# Denon AVR-X2000 & DirecTV HR24-500.... MAJOR PROBLEMS....



## Mark L (Oct 23, 2006)

I'm at my wits end with this problem I'm having.

Let me preface this post by saying that I've had my Denon AVR-X2000 receiver since May of 2014 and I literally had ZERO problems between it and the DirecTV receiver (HR24-500).... that is until July of this year.

All of a sudden, the video and audio started cutting out and the screen would turn black and white snow, like the old days.

It's always been hooked up via HDMI... 1 HDMI out to my Samsung plasma, and 3' HDMI from DirecTV receiver to the Denon (which is ARC compatible).

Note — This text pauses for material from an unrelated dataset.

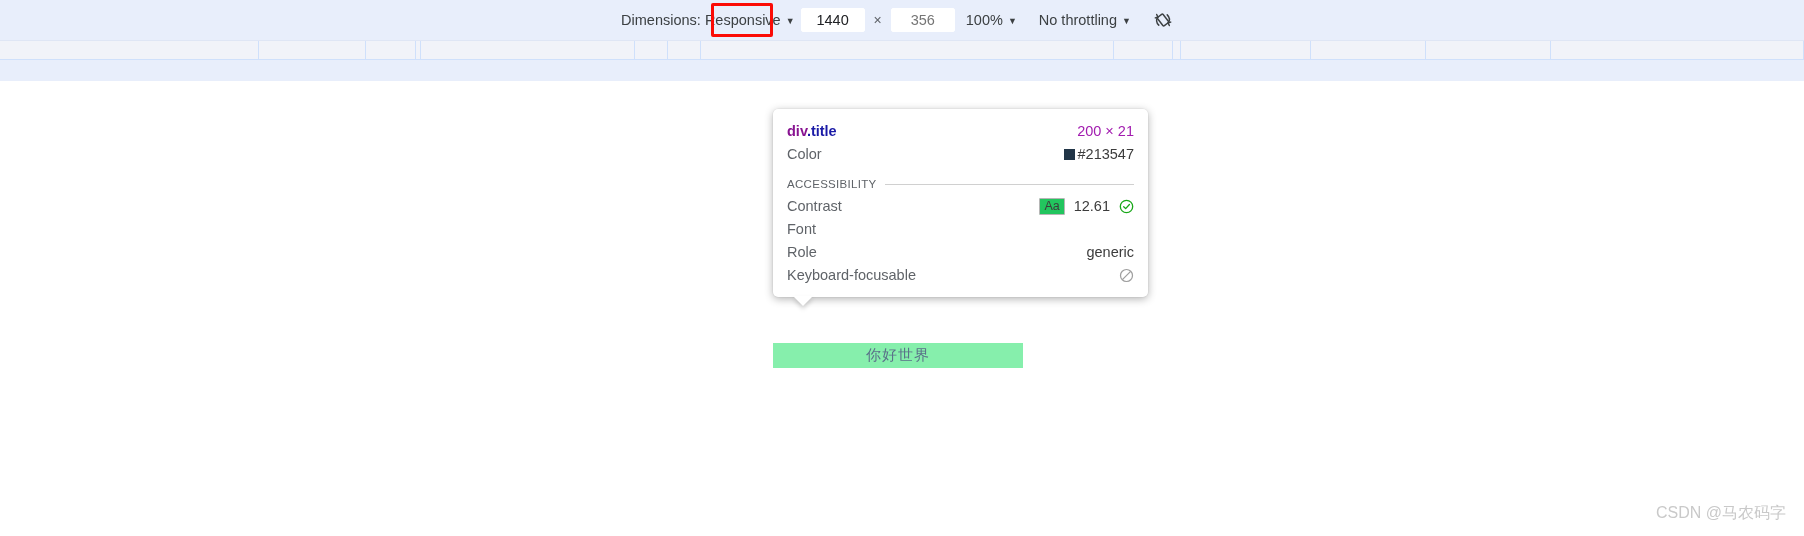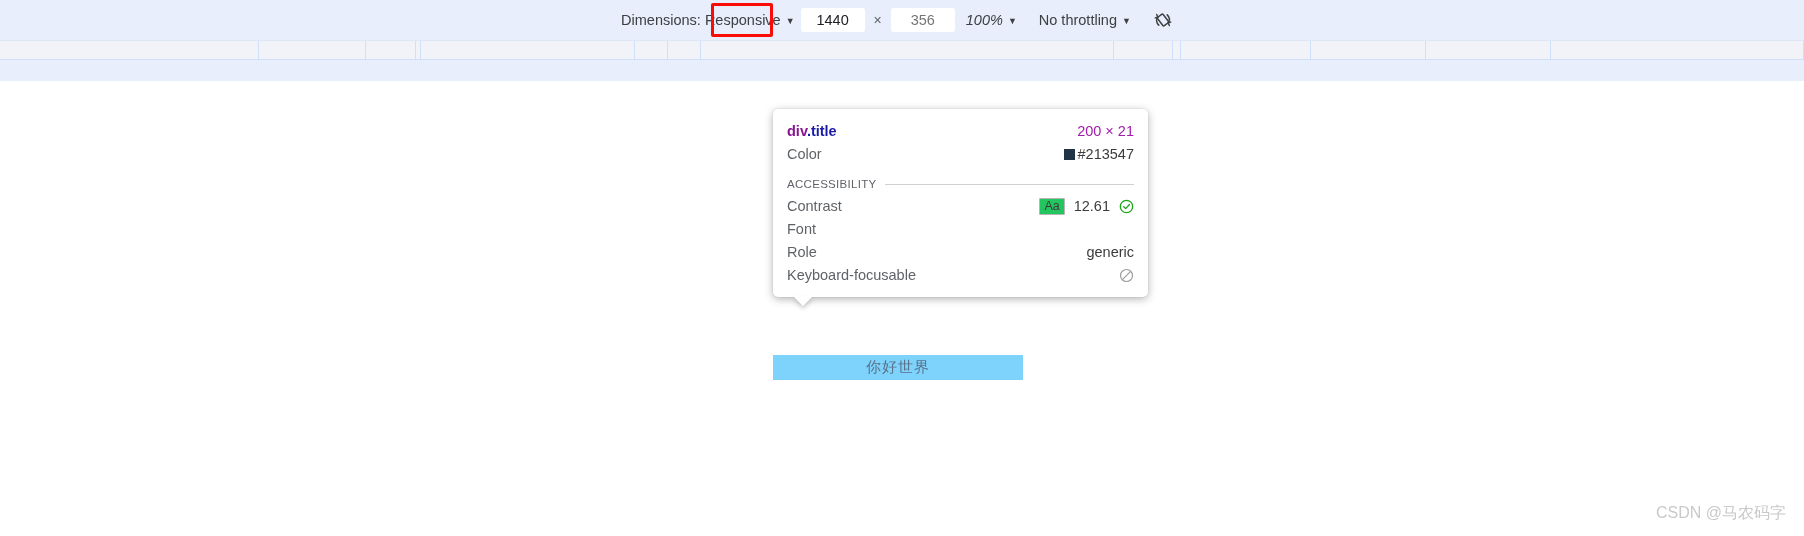"100%" div.tb-item { font-style: italic -> none }
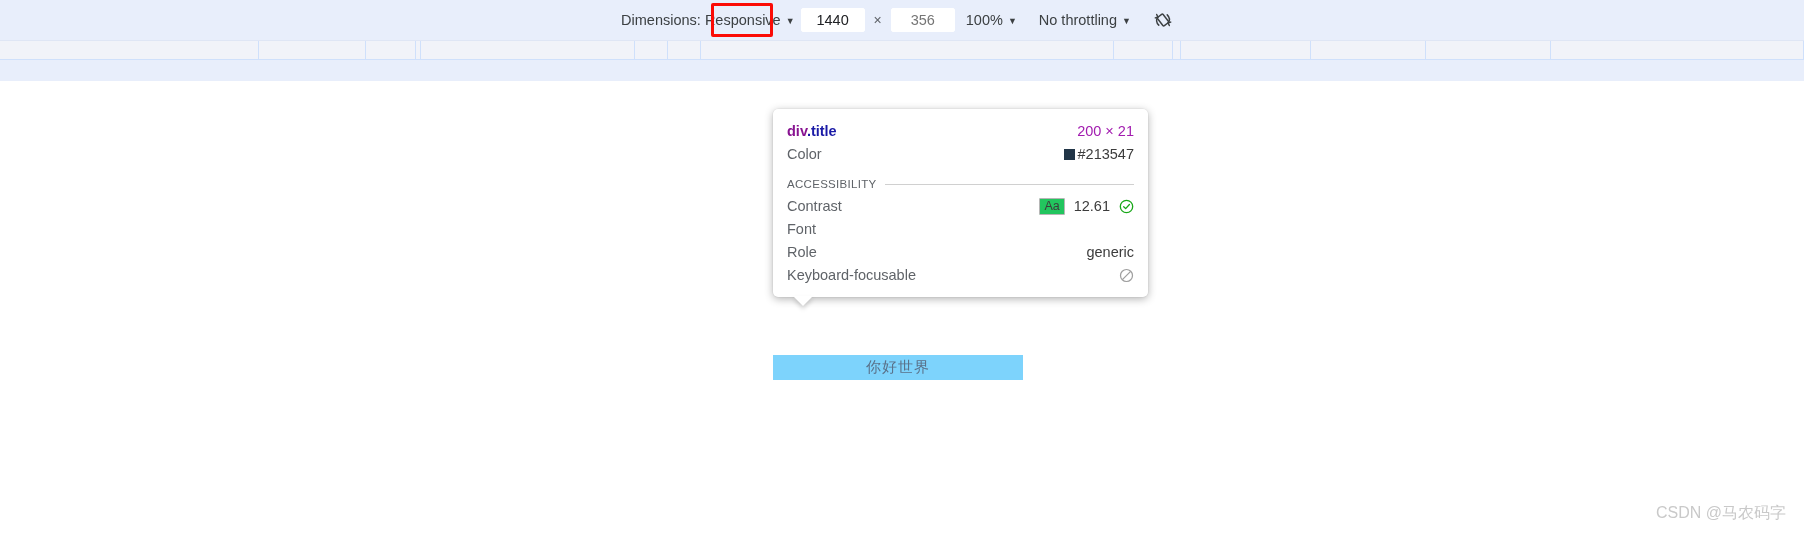"你好世界" div { background: #7dd3fc -> #86efac; margin-top: 12px -> none }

It was getting so bad, the sound would just drop out completely on various channels on DirecTV. Then the video would freeze and I'd have to shut everything down.

When I started getting a 771 signal from the DirecTV receiver, I knew it was probably the satellite box.

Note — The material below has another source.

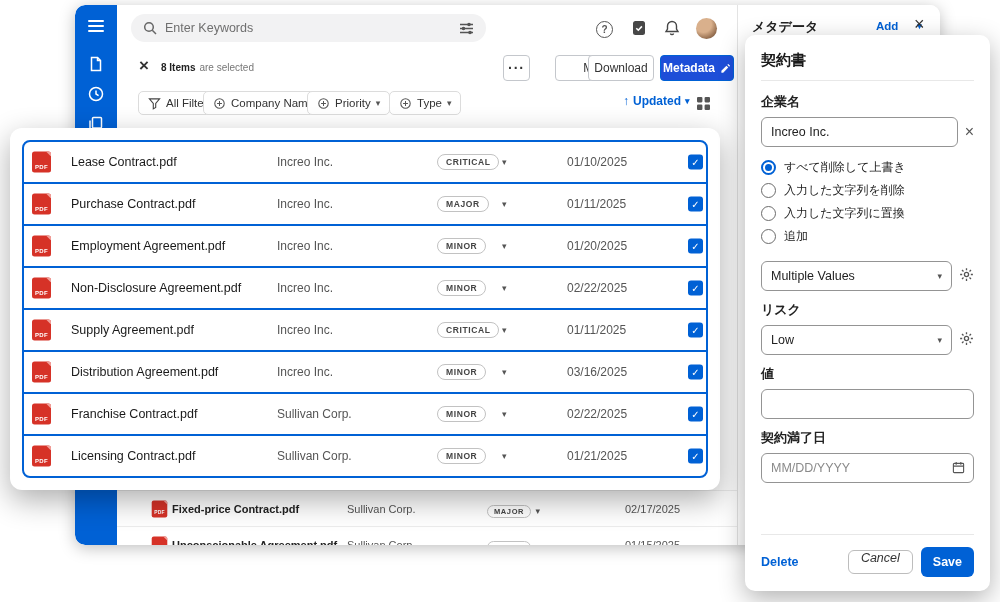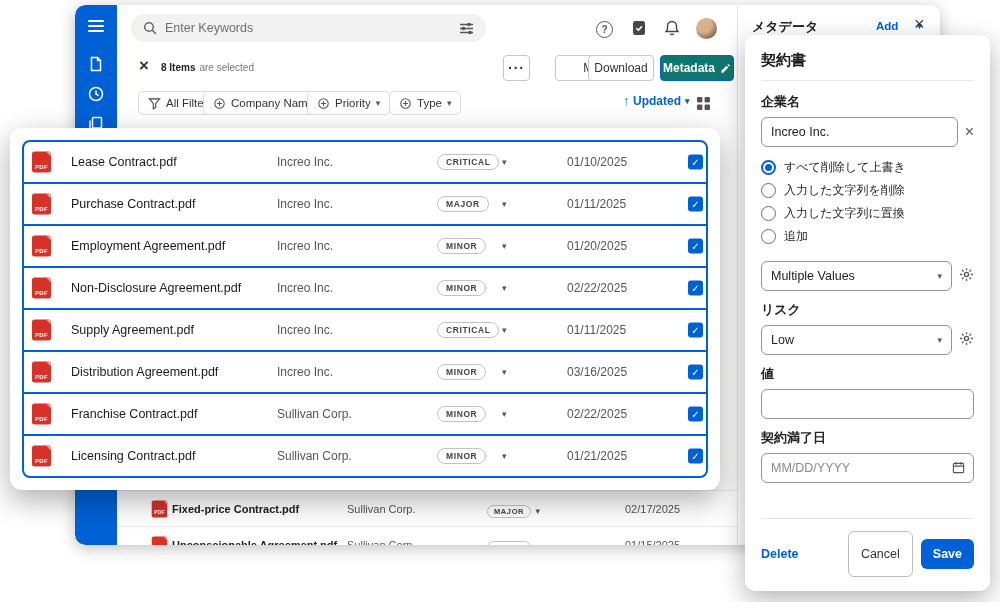"Metadata" .btn-primary { background: #0f766e -> #1d4ed8 }
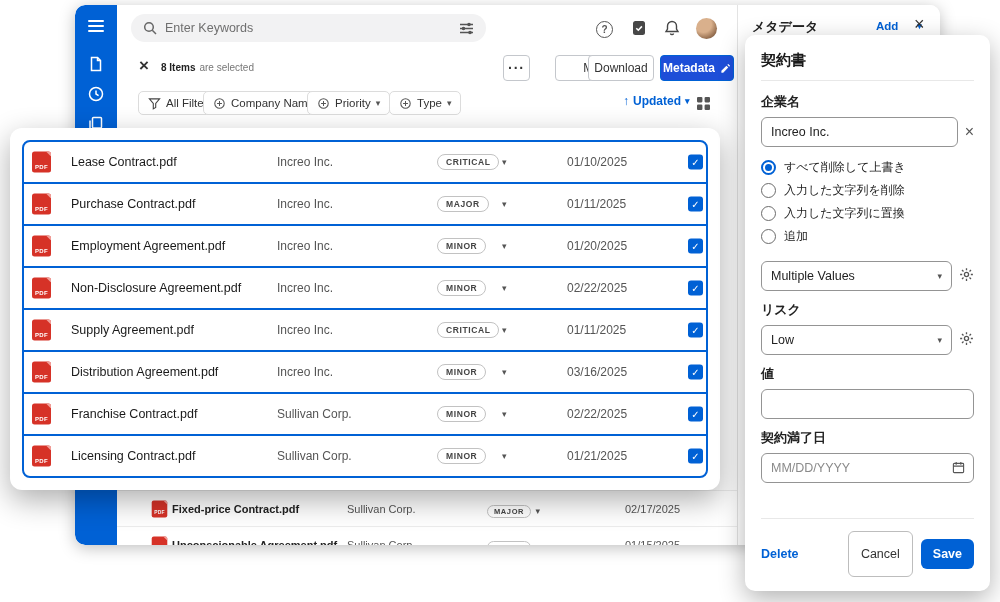"Cancel" .btn-cancel { align-items: center -> flex-start; font-style: none -> italic; height: 46px -> 24px }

So I called DirecTV out and had them replace the HD DVR with a brand new one. 

Well that lasted all of 1 day. The same problem persisted and I had to call them back out again. This time I had them replace the entire coax line running from my attic to the living room (it was 15 years old and been beat by the sun on the west side of my home). I also had them replace my 16 port multiswitch in the attic along with another new HD DVR..... we got another HR24-500


Well fast forward to my current problem:

I hooked the 2nd replacement HD DVR up to the Denon via HDMI (same as always), and the problem still persists! I cannot for the life of me figure out what happened after 3+ years of continuous use with ZERO problems.

I've tried everything too, I've tried changing HDMI cords, I've tried changing the HDMI input port on the back of the Denon, instead of running the DirecTV receiver directly into the TV/SAT input, I tried the BluRay port, the DVD port, etc. The problem still persisted, audio cut out on random DirecTV channels.

I personally think it is an HDMI handshake issue, or communication issue between the DirecTV box and the Denon receiver.

My latest attempt to fix this problem was to run optical out from the DirecTV receiver into the Denon optical input and run HDMI out from the DirecTV receiver straight into my Samsung plasma. Well this has totally eliminated the video issue, but the audio hiccups and complete drop outs still persist.

Now here's the catch, if I shut off the Denon receiver, and run just sound through the Samsung plasma, I have ZERO problems whatsoever.

This leads me to believe the problem is not with the DirecTV box.


Now here is what I cannot understand whatsoever:

I have a media player, it is a KDLinks HD720, connected via HDMI into the Denon "Media Player" HDMI input. I have absolutely ZERO problems at all whenever I run video or audio.

I cannot explain why the Media Player plays flawless through the Denon AVR-X2000, however, the DirecTV box has all sorts of problems.


I thought it could be the HDMI circuit board in the Denon, but the fact the media player plays flawless eliminates this possibility.



Of course I am out of my warranty period (3 years) for the Denon and I am contemplating buying a new audio receiver. I've never had an audio receiver last this short amount of time. My Sony lasted from 2001-2014. My Yamaha before that, lasted from the last 80s until 2001.



I'm sorry for the long post, but I had to be as detailed as possible.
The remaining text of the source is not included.